[co-author: Jack Day - Intern]
The Australian Government has introduced its proposed whistleblower law reforms which aim to:
strengthen the protections available for whistleblowers;
extend the reach for those who may previously have been excluded from reporting under the existing legislation; and
significantly broaden the scope of protected disclosures.
The proposed changes will have wide ranging consequences not just for the types of disclosures protected but also for what organisations must do to investigate disclosures and respond to whistleblower allegations.
The changes will come into place on 1 January 2019, if passed during the Spring sitting of parliament with bipartisan support.
The proposed amendments, contained in the Treasury Laws Amendments (Whistleblowers) Bill 2017 (the Bill) will apply to disclosures made on or after 1 July 2018, are set to complement wide ranging reforms in a number of areas of corporate compliance, in particular reforms to Australia’s anti-bribery legislation. The Bill is being heralded as a strong starting point to more complete and targeted future legislation aimed at improving organisational culture.
In brief: key changes
The Bill repeals existing whistleblower laws in various statutes, and amends the Corporations Act 2001 (Cth) and the Taxation Administration Act 1958 (Cth), to consolidate the new whistleblower laws within those Acts. The changes will allow for a central, consolidated source of whistleblower legislation, and harmonise protection in the corporate and financial sectors. Importantly, the Bill clarifies key terms and will introduce single concepts for areas that have been, in the past, somewhat restrictive and counterproductive, in order to expand the eligibility of those who have previously been excluded from making protected disclosures. In particular, under the new laws, single meanings have been introduced for:
what is a ‘regulated entity’;
who an ‘eligible whistleblower’ will be, broadening to include those who have had a past relationship with the employer and includes relatives and dependants;
what is ‘disclosable conduct’;
who is an ‘eligible recipient’; and
‘emergency disclosures’ and how they may be made to a Member of Parliament or journalist in limited circumstances where other avenues have been exhausted.

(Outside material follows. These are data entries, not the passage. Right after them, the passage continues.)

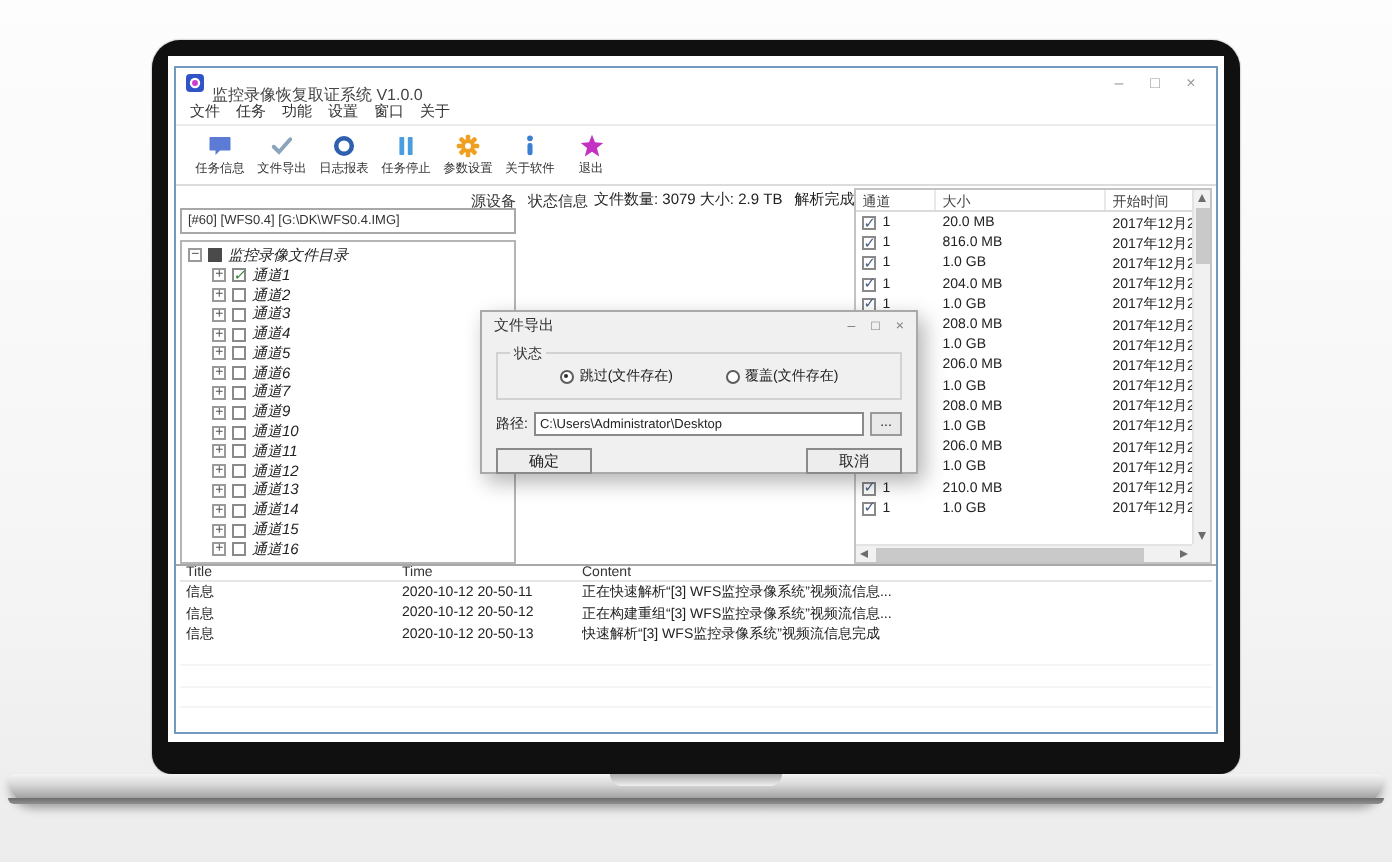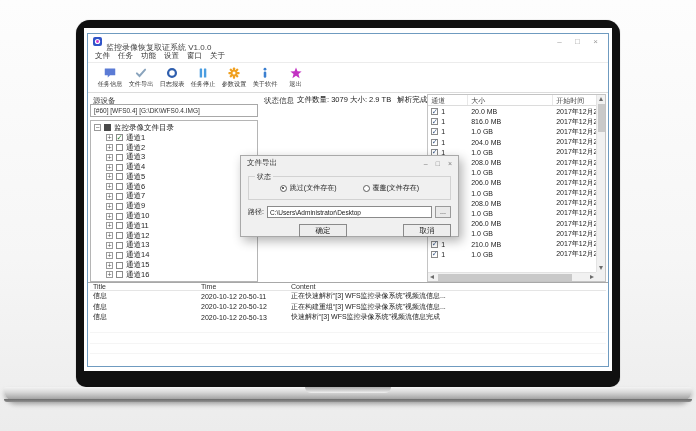"源设备" .panel-label { text-align: none -> right }
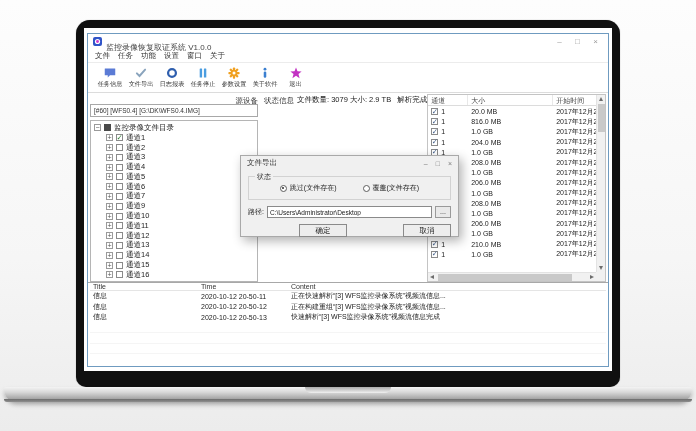"监控录像文件目录" .tree { font-style: none -> italic }
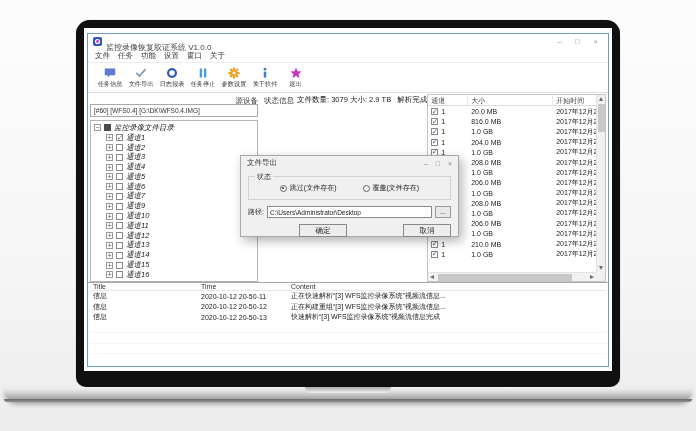"确定" .dlg-buttons { gap: 56px -> 38px; justify-content: flex-end -> space-between }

In addition, the Bill provides for disclosures to be made anonymously and legal practitioners will now be eligible to receive a disclosure for the purpose of obtaining legal advice. Importantly, the ‘good faith’ test for protected disclosures is to be removed altogether and replaced with the requirement that the discloser need only have objectively reasonable grounds to suspect wrongdoing. This change alone will see a broad range of new disclosures potentially arising.
How will this affect you?
The Bill introduces the requirement for public companies, large proprietary companies and proprietary companies that are trustees of registerable superannuation entities, to have a mandatory whistleblower policy from when the legislation receives assent (likely to be 1 January 2019). Such a policy will need to outline specific information, including the protections available to whistleblowers, how the company will protect the whistleblower, how to make a disclosure, and the relevant people within the company who the whistleblower can approach to make a disclosure. This open environment of information is being used to promote safe ways to disclose and bring awareness to the responsibility of both individuals and organisations as a whole.
Failure to comply with this obligation will constitute an offence and companies will risk a penalty of $63,000. More substantially, further penalties for disclosing (inadvertently or otherwise) the identity of a whistleblower will attract a maximum penalty of $200,000 for an individual and $1 million for a corporation. The significant penalties highlight the importance of confidentiality and seek to minimise any detriment that may be caused by disclosure of the identity of a whistleblower.
Organisations will have until 1 January 2019 to have a new or updated whistleblower policy in place that satisfies the requirements of the proposed reforms. Such policies should:
cover all employees, past employees, contractors, suppliers, family members of employees;
contain a clear outline of how a disclosure will handled and map out clearly what the process will be; and
include clear information about how those protected will be treated fairly whether they are the disclosing party or the one being disclosed about.
The proposed new laws and requirement to have an open information environment about accessing whistleblowing information will inevitably see an increase in disclosures coming to light. It is essential to ensure that there is an efficient and streamlined process for the disclosing persons to be able to access the services required in order to disclose their information through the correct channels. Organisations will need to involve and consult with key stakeholders to ensure all requirements that have been handed down with the new laws are met. It is recommended that those with existing whistleblower policies undertake a review of current processes to ensure that prior to 1 January 2019, the policy reflects the changes in, and meets any new requirements arising under, the new proposed reforms.
Organisations will need to be proactive in their approach to implementing and facilitating compliant behaviour in line with the new whistleblower laws. Non-compliance may expose companies to substantial penalties, which may result in significant financial consequences and, more alarmingly, reputational damage.